Angle Worm Station Boat Landing
In the 1870s there were, reportedly, three centers of interest and of social life in Dane County – the Capitol, the Park Hotel, and Angleworm Station. The latter, a boathouse, was located on the north shore of Lake Monona at the foot of South Carroll Street.
Captain Frank Barnes, who began operating the first steamboat on the Madison lakes, the Scutanabequon, in 1864, erected the boathouse. The structure supposedly received its name when a billboard painter named Webster put the words “angle worm” and “station” on the wall in jest. When Barnes later hired Webster to paint the boathouse he permitted him to keep “Angleworm Station” upon the wall.

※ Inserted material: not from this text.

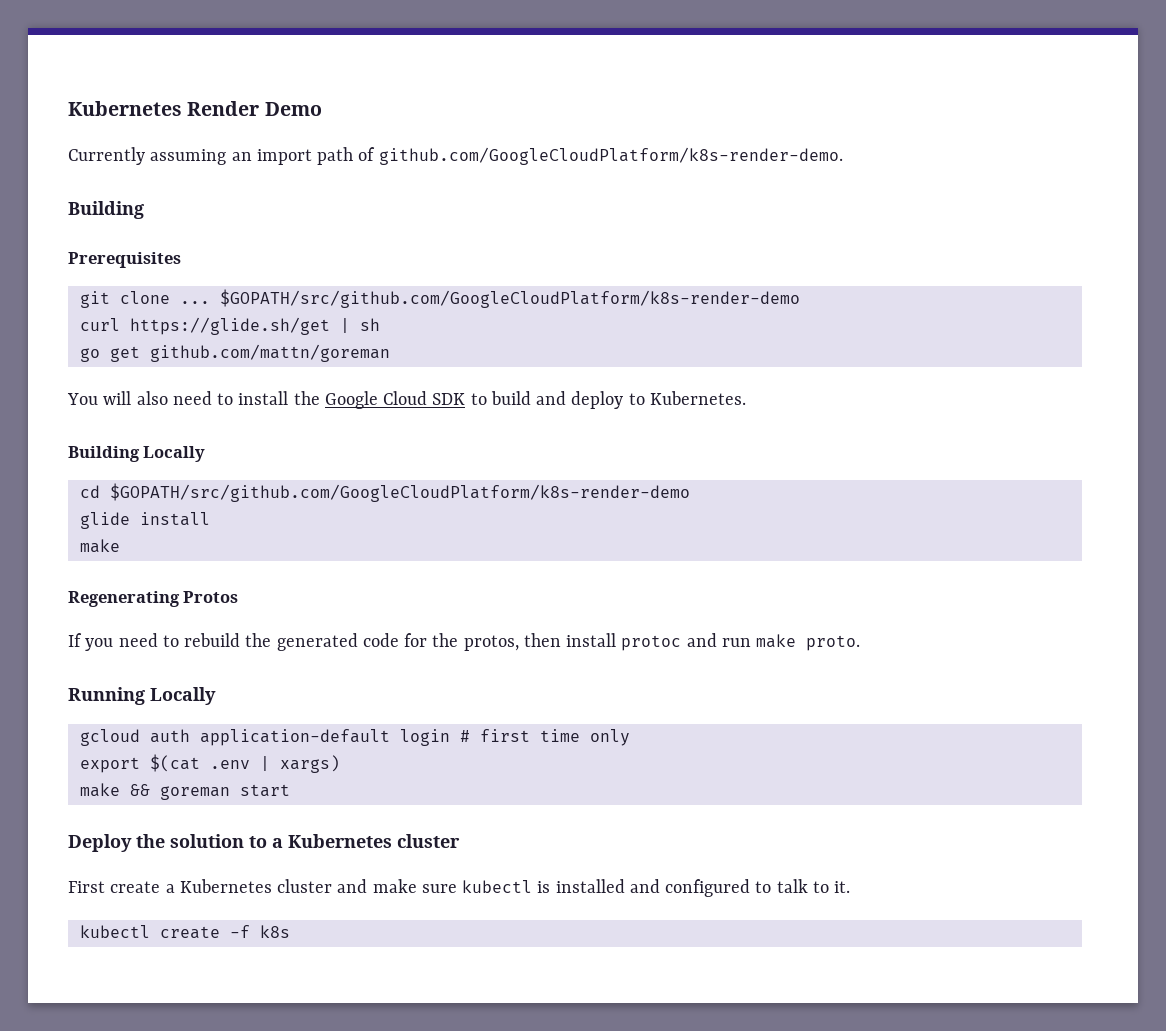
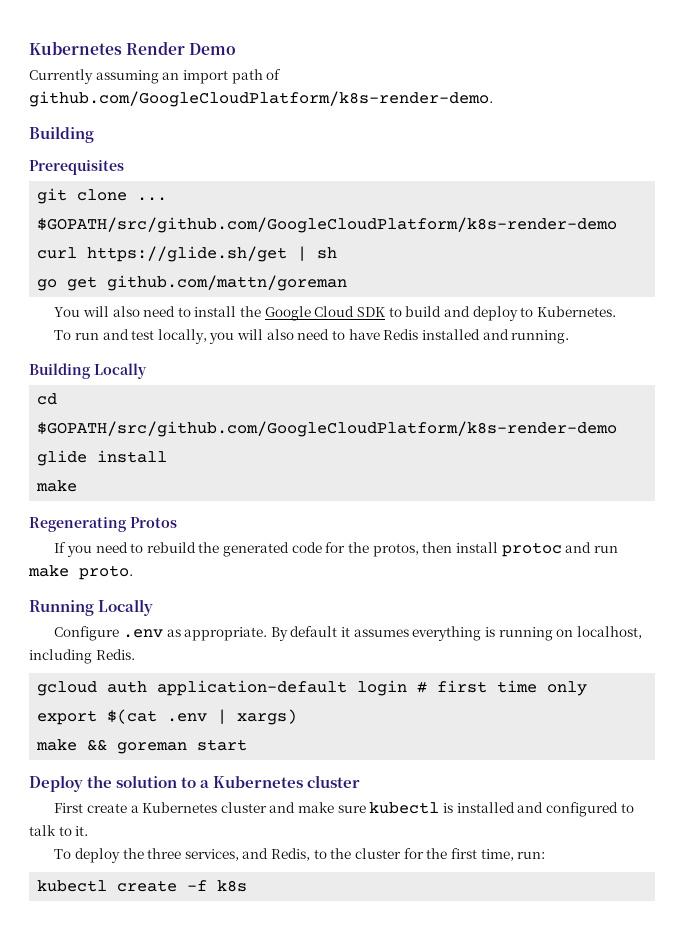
+ To run and test locally, you will also need to have Redis installed and running.
+ Configure .env as appropriate. By default it assumes everything is running on localhost, including Redis.
+ To deploy the three services, and Redis, to the cluster for the first time, run:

Barnes developed a twenty-minute speech about “that downtrodden bit of humanity, the angleworm” that he gave every Fourth of July. A few years after the close of the Civil War General Lucius Fairchild invited about 25 generals, among them Hancock, Sherman and Sheridan, to Winnequah, where as part of the program Cap Barnes entertained with his lecture. “Phil Sheridan, a little, broad-shouldered, florid Irishman, got to laughing so hard at Barnes’ antics that he had to get up and leave the party.”
The Madison Yacht Club, an early rowing organization, met near the Angleworm Station. In 1878 crews from Moline, Milwaukee, Detroit and St. Paul raced the home crew on Lake Monona, with Madison winning the event with a four-oar scull. The members of the team were presented with gold medals. At the end of the regatta the pier at the Station gave way under the weight of several hundred spectators and dropped white-flanneled men and daintily dressed women into Lake Monona. The crowning point of that rowing season was when General Fairchild presented the crew with a six-oar, cedar-built scull which was named the Lady Fairchild after his wife.
In 1900 William Askew, who had operated steamboats on Lake Mendota with his brothers Charles and Thomas, purchased Angleworm Station and began running boats on Lake Monona. The Askews eventually deserted Angleworm Station for their Esther Beach landing. About 1925 Angleworm Station, and a number of unsightly boathouses on the shore of the lake, were razed.